The end of a strange, strange show. Legion is about David, a man with lots of problems including mental health issues, a mutant living inside him for almost thirty years and lots of other stuff. Did I say mutant? Yeah, this is based on an X-Men story about Legion, the mutant that is Charles Xavier’s son. The show is pretty far removed from the X-Men story, though. They don’t reference any of that. X-Men probably don’t even exist in that world. This show is more exploring David as well as putting out plenty of strange but well-crafted episodes.
Seasons 1 and 2 were strange with lots of wonderful moments. Season 3 continues on with the a lot of odd things happening. There is a new major character, Switch, a time traveler.
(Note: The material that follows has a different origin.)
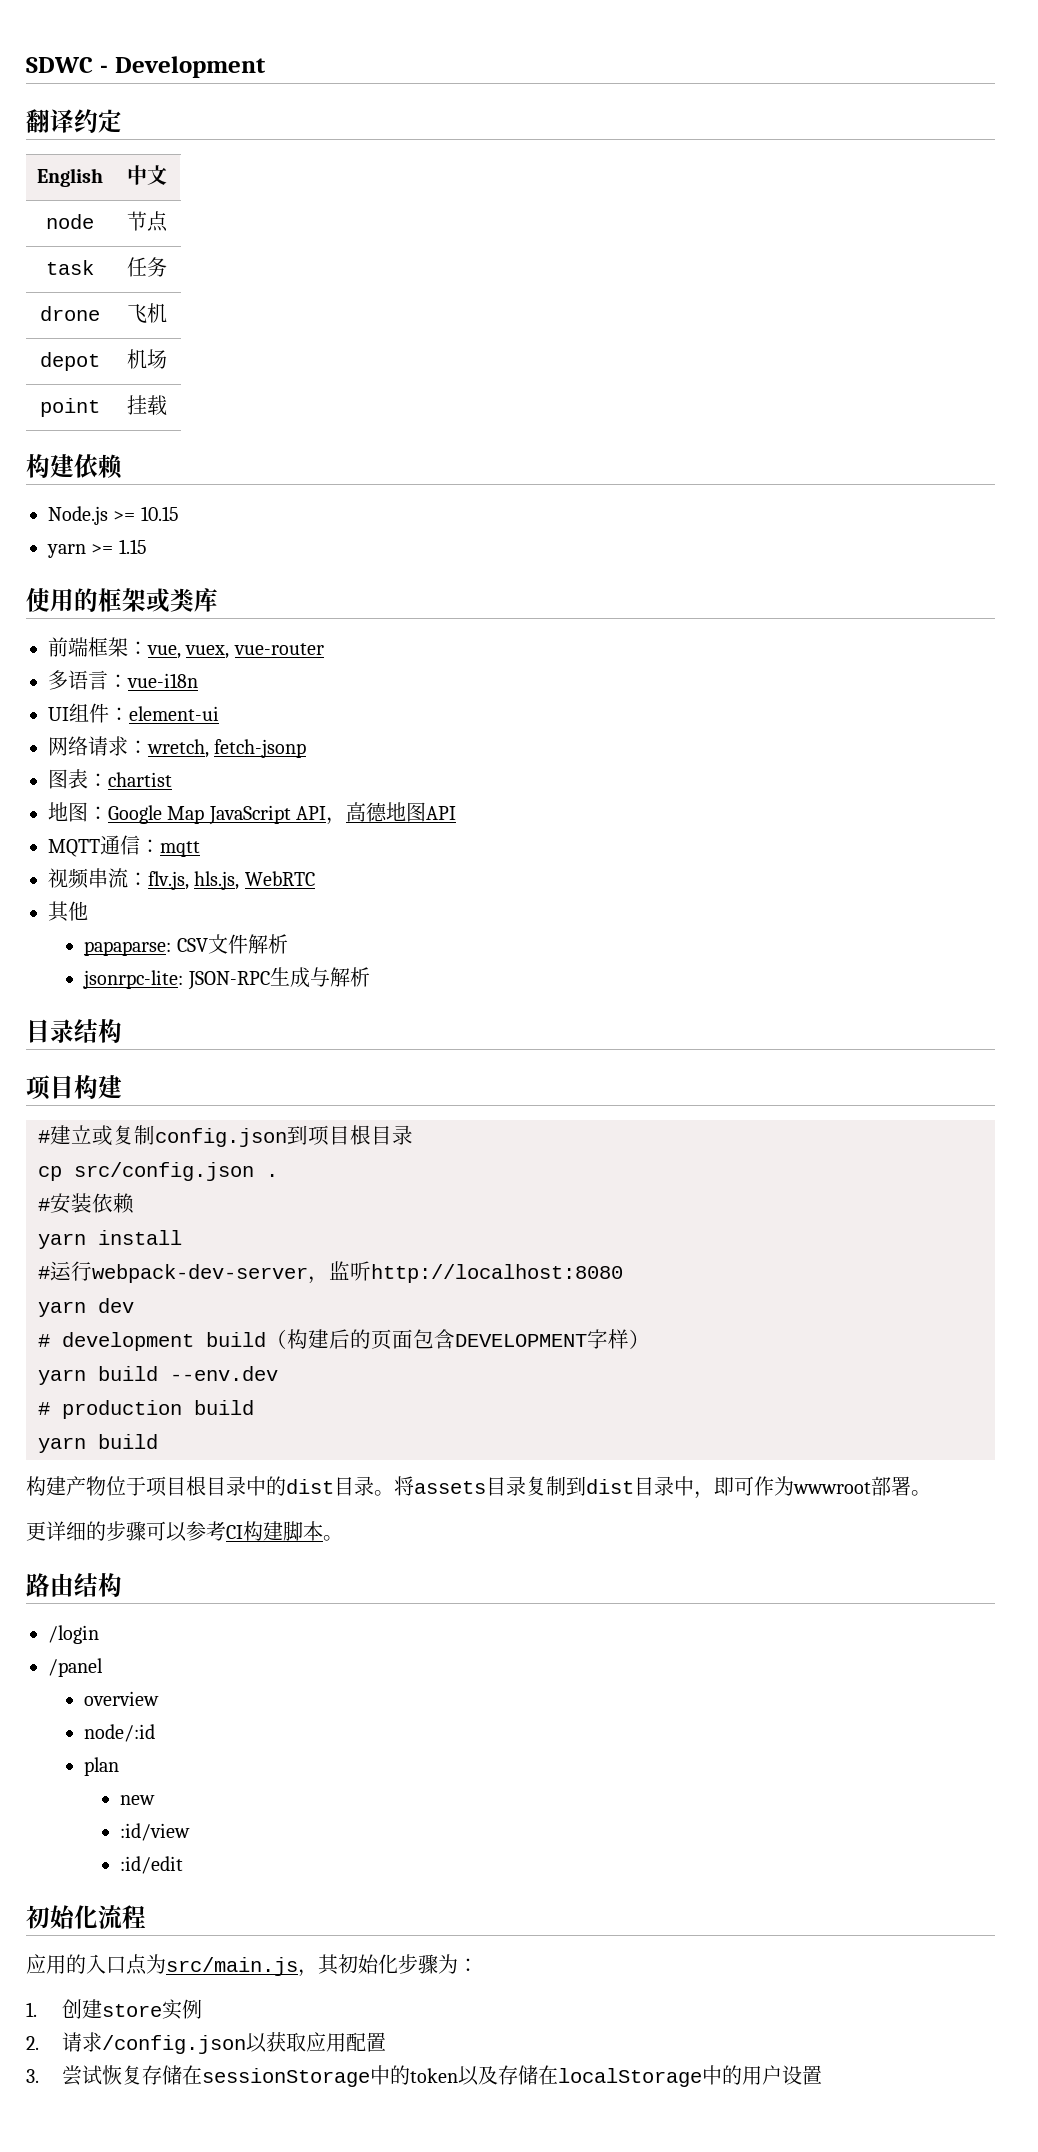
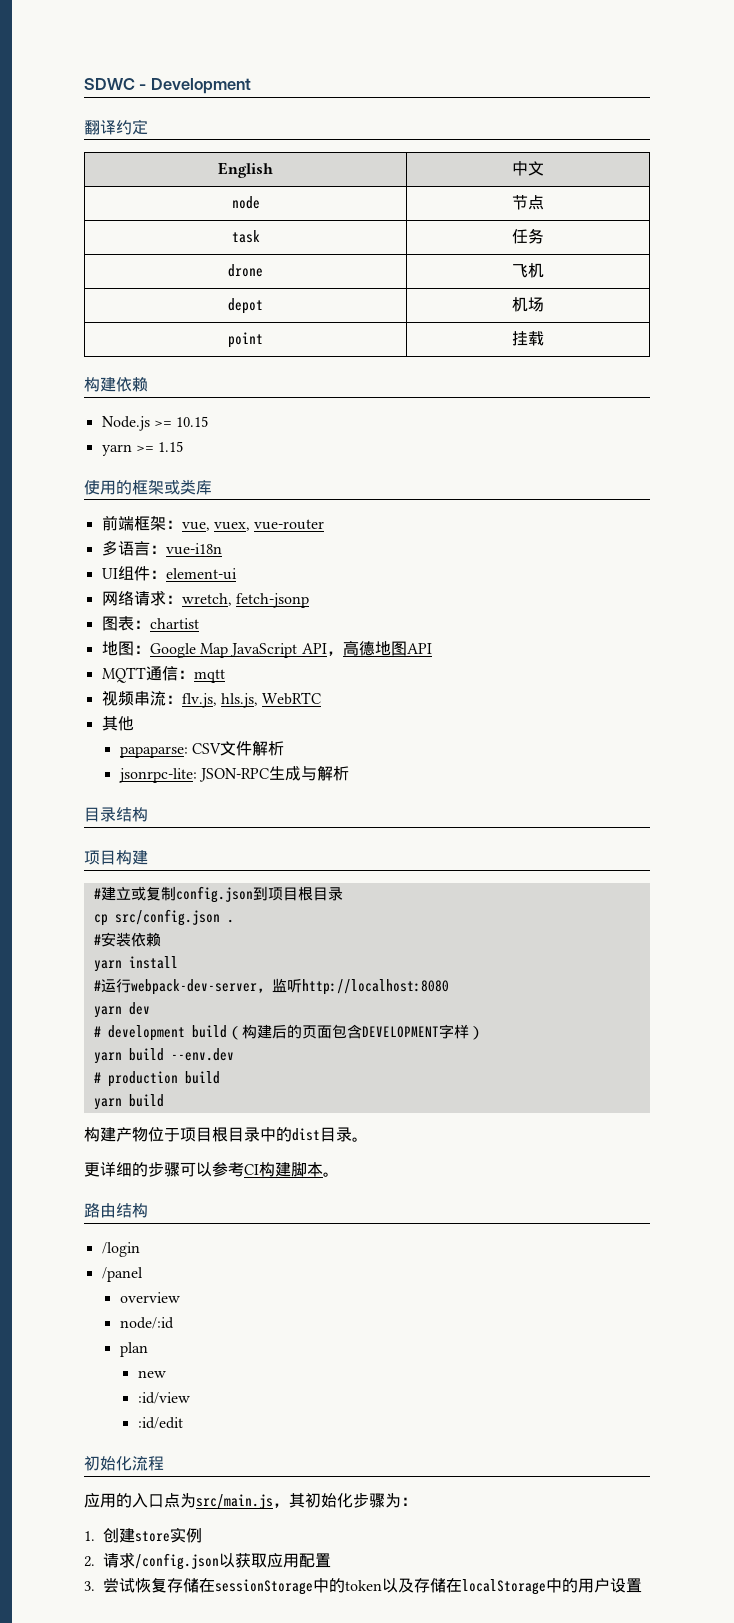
[394,1476,931,1499] 将assets目录复制到dist目录中，即可作为wwwroot部署。 -> (368, 1139) none

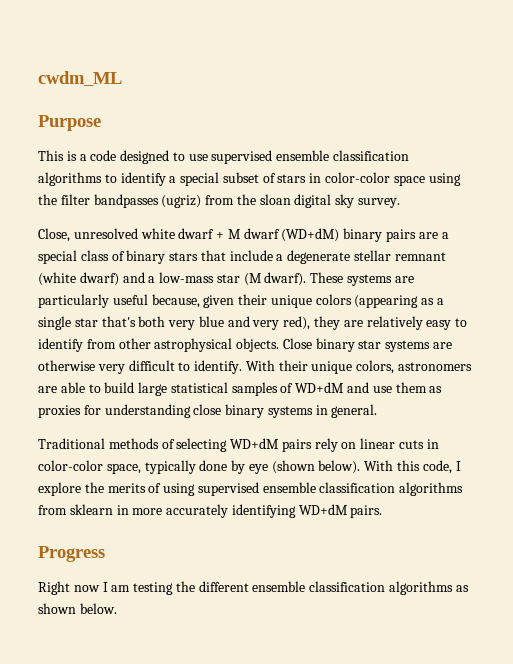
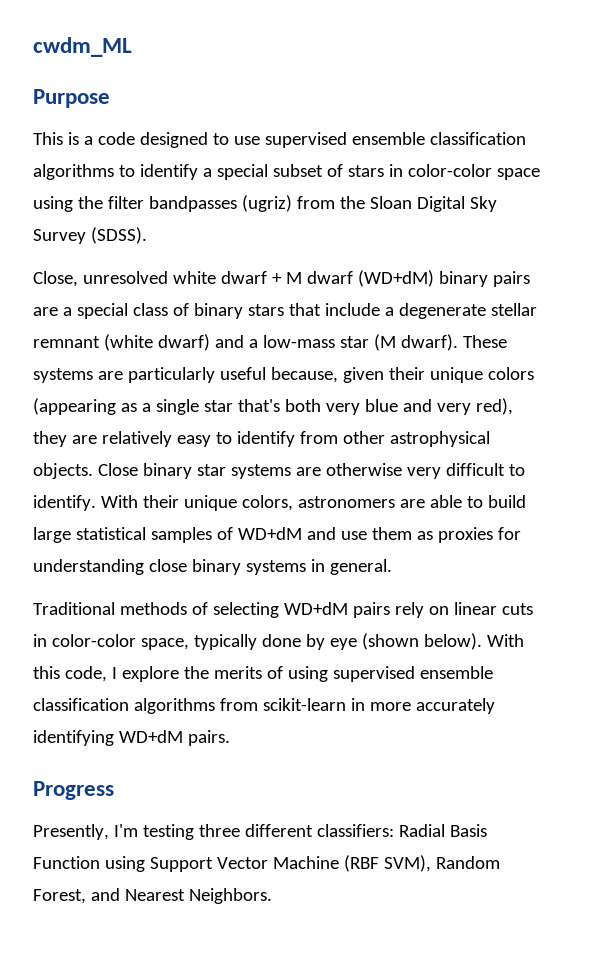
[259,194,401,208] sloan digital sky survey. -> [369,196,497,212] [33,227,147,244] Sloan Digital Sky Survey (SDSS).
[69,504,113,515] sklearn -> [262,698,346,711] scikit-learn
[38,581,469,595] [38,603,117,614] Right now I am testing the different ensemble classification algorithms as shown below. -> [33,824,487,840] [33,855,500,872] [33,888,272,904] Presently, I'm testing three different classifiers: Radial Basis Function using Support Vector Machine (RBF SVM), Random Forest, and Nearest Neighbors.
She is how David plans on fixing everything. He wants to go back in time to stop his life from getting so messed up. But in doing so, he unleashes something on the world that makes Syd and the rest of Division 3 ramp up their efforts to stop him with Farouk’s help.
Hearing the plot typed out doesn’t do the presentation any justice. This show is something to be experienced. That’s the way to get engrossed in all of the visuals and wonder set up. Somehow, Legion turns what should be minor flashbacks or side plots on other shows and turns them into an entire episode, such as Charles Xavier meeting his wife. They make it work. The show moves at it’s own pace, even at the last season.
Some episodes can feel like why was it there? Why did it take a full episode to do? But other times, I really enjoyed how different each episode was from each other.
Still, the characters that are not David, Syd, Switch or Farouk might as well not exist. They only get some minor importance before going back to being background stuff. It’s sad since most of those characters are really interesting even in the small amount of focus time they get.
For those characters, though, they get a lot of great scenes. I liked the episode dedicated to Syd. I thought Farouk was wonderfully acted as always. He’s both in control yet vulnerable. Switch is an interesting new character, and I felt for her plight. David is the most important, of course, and this season is about what he becomes.
The look and feel of this show is was draws me in. It feels different from anything else I’ve seen on TV, and the show isn’t afraid to take things further. The substance might appear more important than it really is, but the style is always fantastic.
The last season is actually decently straightforward and understandable while still keeping up with all of the uniqueness this show offers. Give it a try if you’re wanting something different. It will draw you in with wonderful scenes and atmosphere as well as a wide variety of episode styles. I really enjoyed what was presented, and I think they told a good story at the end of it.